Material shown:
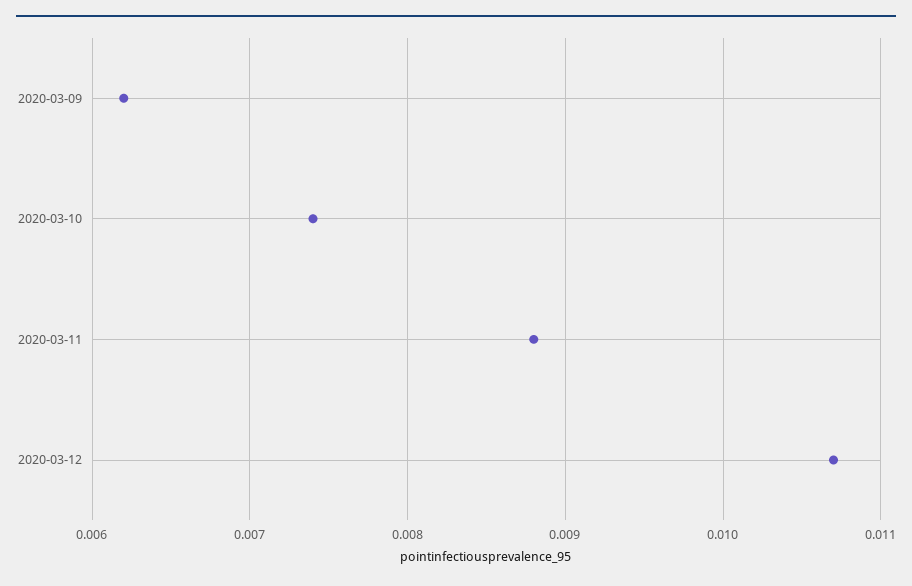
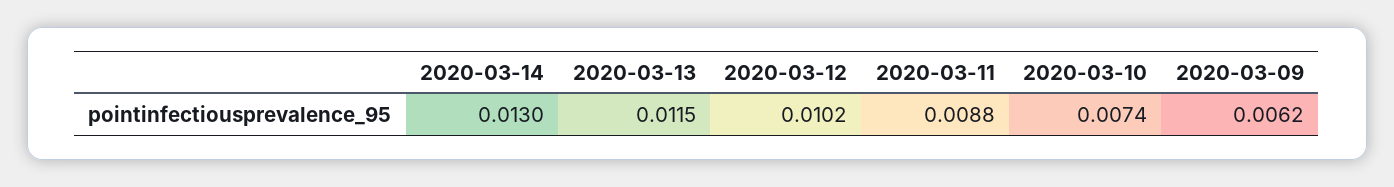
2020-03-12: 0.0107 -> 0.0102
2020-03-14: none -> 0.013
2020-03-13: none -> 0.0115

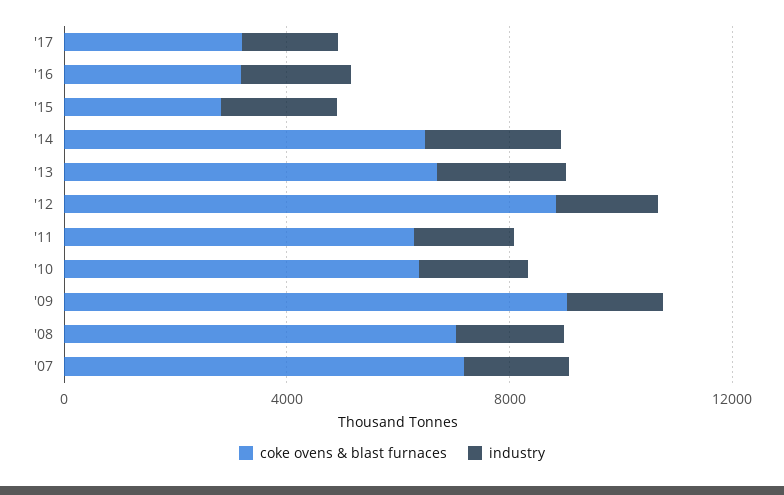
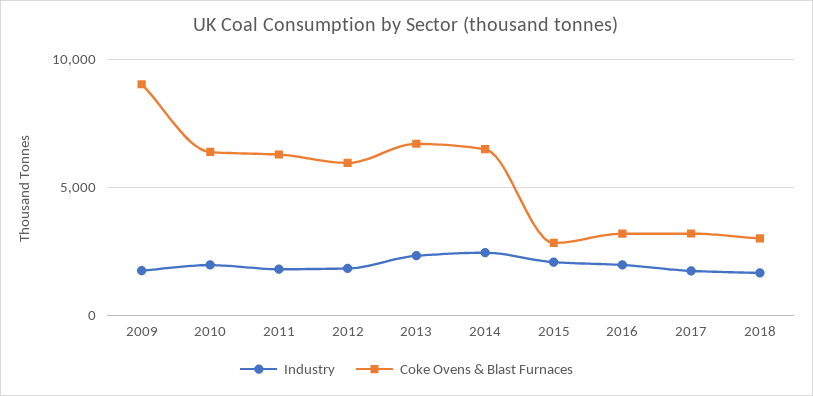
coke ovens & blast furnaces, '12: 9000 -> 6000
coke ovens & blast furnaces, '08: 7000 -> none
industry, '08: 2000 -> none
coke ovens & blast furnaces, '07: 7000 -> none
industry, '07: 2000 -> none
industry, 2018: none -> 1500
coke ovens & blast furnaces, 2018: none -> 3000

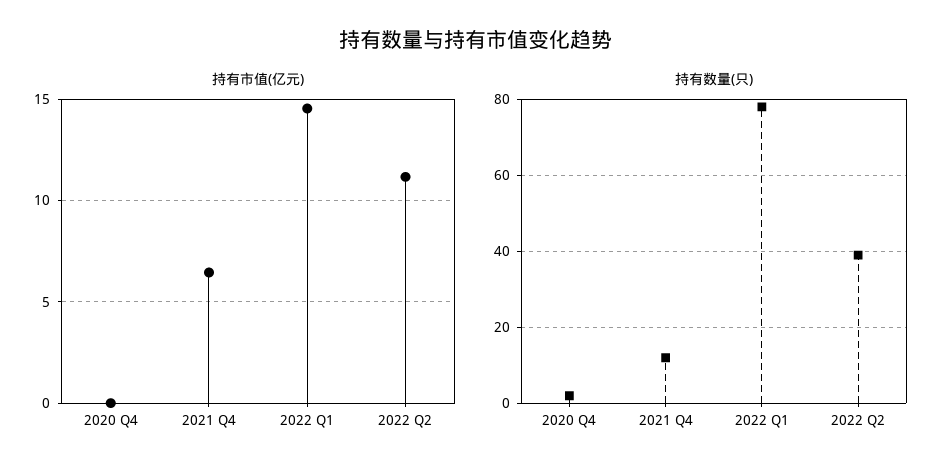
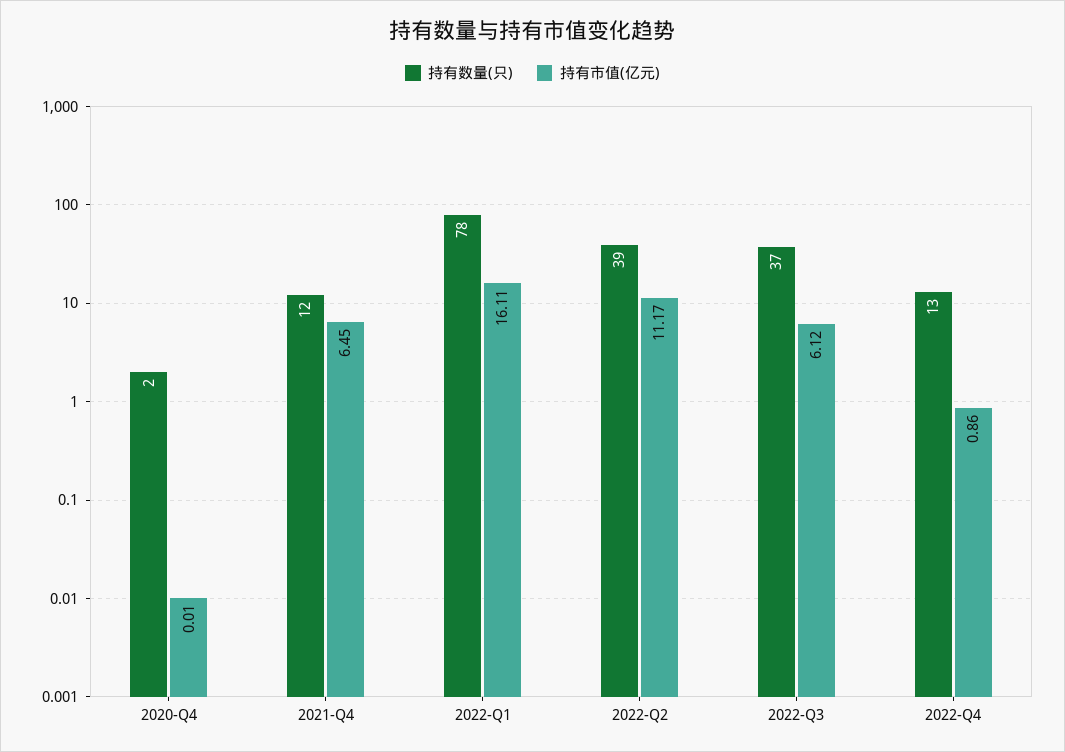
持有市值(亿元), 2022 Q1: 14.5 -> 16.11
持有数量(只), 2022-Q3: none -> 37
持有市值(亿元), 2022-Q3: none -> 6.12
持有数量(只), 2022-Q4: none -> 13
持有市值(亿元), 2022-Q4: none -> 0.86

Activity:
Final stretch of the data: repeat exactly each line from the one containing "2020-03-14: none -> 0.013" through the last, and omit all pictures.

Your solution:
2020-03-14: none -> 0.013
2020-03-13: none -> 0.0115

coke ovens & blast furnaces, '12: 9000 -> 6000
coke ovens & blast furnaces, '08: 7000 -> none
industry, '08: 2000 -> none
coke ovens & blast furnaces, '07: 7000 -> none
industry, '07: 2000 -> none
industry, 2018: none -> 1500
coke ovens & blast furnaces, 2018: none -> 3000

持有市值(亿元), 2022 Q1: 14.5 -> 16.11
持有数量(只), 2022-Q3: none -> 37
持有市值(亿元), 2022-Q3: none -> 6.12
持有数量(只), 2022-Q4: none -> 13
持有市值(亿元), 2022-Q4: none -> 0.86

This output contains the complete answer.